++++ Input

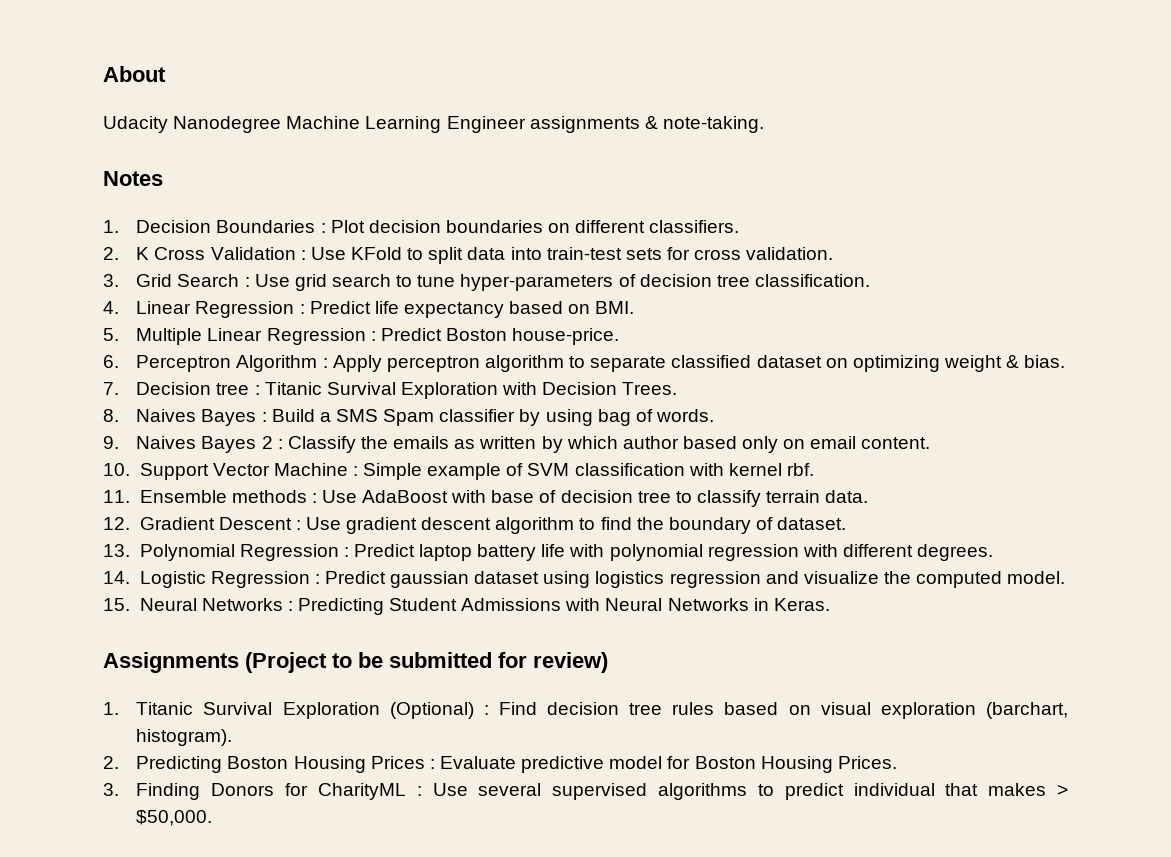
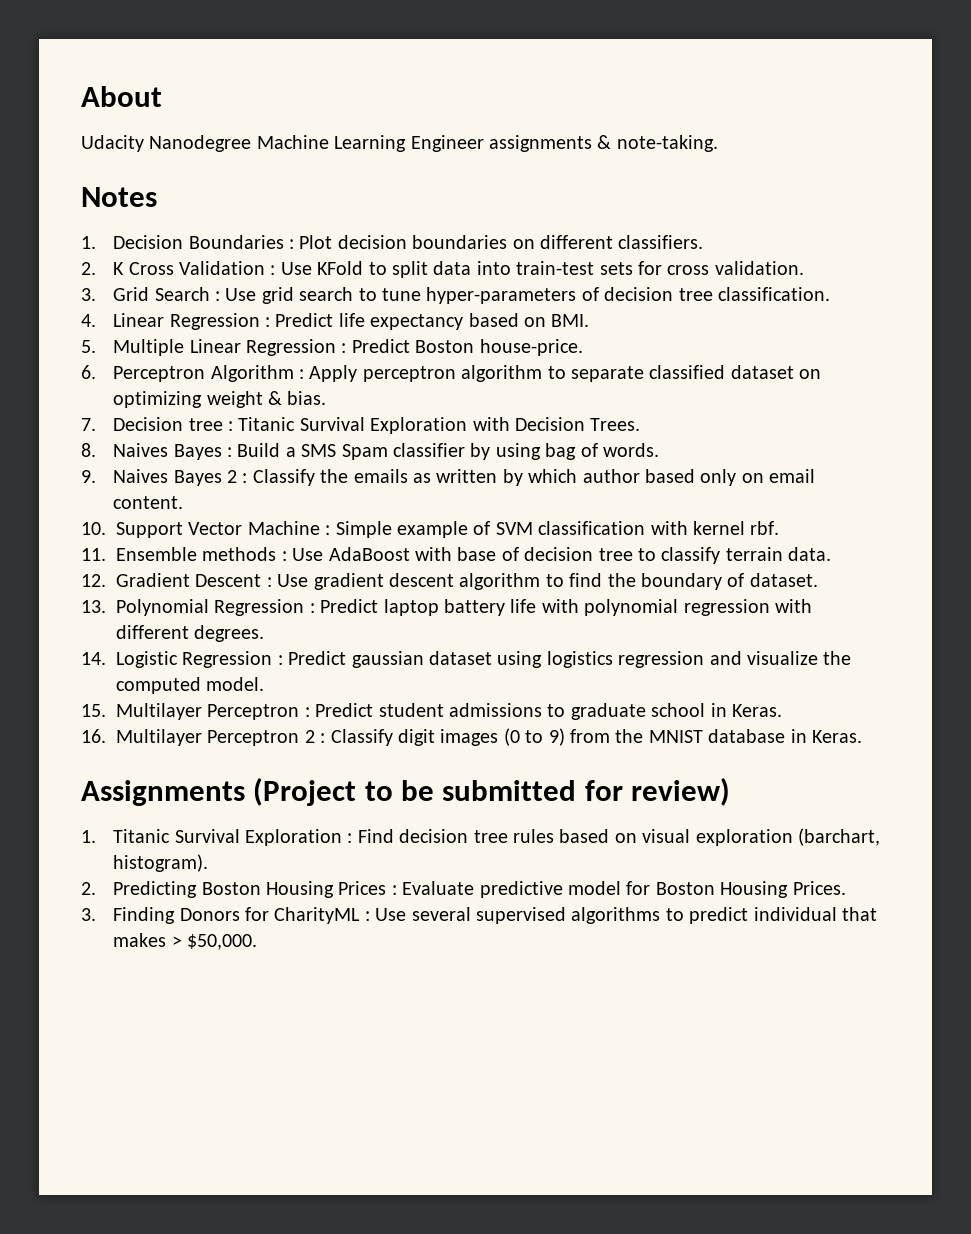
[139,598,749,615] Neural Networks : Predicting Student Admissions with Neural Networks -> [116,703,782,720] [81,728,786,746] Multilayer Perceptron : Predict student admissions to graduate school in Keras. // 16. Multilayer Perceptron 2 : Classify digit images (0 to 9) from the MNIST database
[389,702,474,719] (Optional) -> (343, 837) none

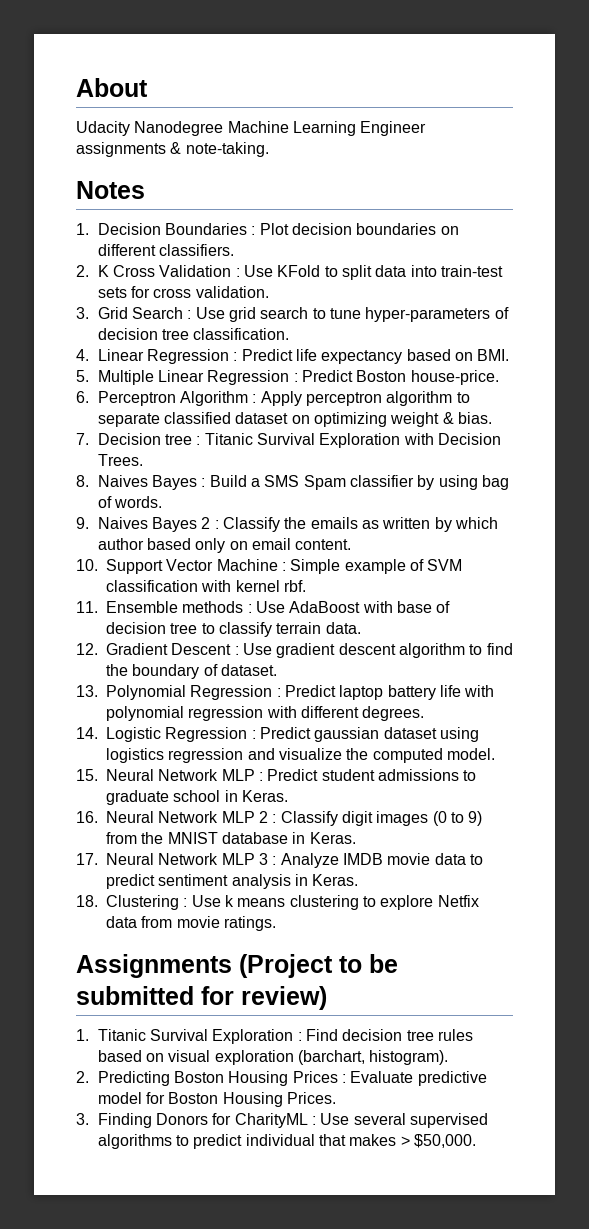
[116,703,300,720] Multilayer Perceptron -> [106,769,255,781] Neural Network MLP
[116,729,300,746] Multilayer Perceptron -> [106,811,255,823] Neural Network MLP
(862, 736) none -> [76,853,483,868] [106,874,359,889] [76,895,479,910] [106,916,276,931] // 17. Neural Network MLP 3 : Analyze IMDB movie data to predict sentiment analysis in Keras. // 18. Clustering : Use k means clustering to explore Netfix data from movie ratings.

++++++++

(Work task): Copy every line of the data above in which the string "Multilayer" appears.

(Your solution):
[139,598,749,615] Neural Networks : Predicting Student Admissions with Neural Networks -> [116,703,782,720] [81,728,786,746] Multilayer Perceptron : Predict student admissions to graduate school in Keras. // 16. Multilayer Perceptron 2 : Classify digit images (0 to 9) from the MNIST database
[116,703,300,720] Multilayer Perceptron -> [106,769,255,781] Neural Network MLP
[116,729,300,746] Multilayer Perceptron -> [106,811,255,823] Neural Network MLP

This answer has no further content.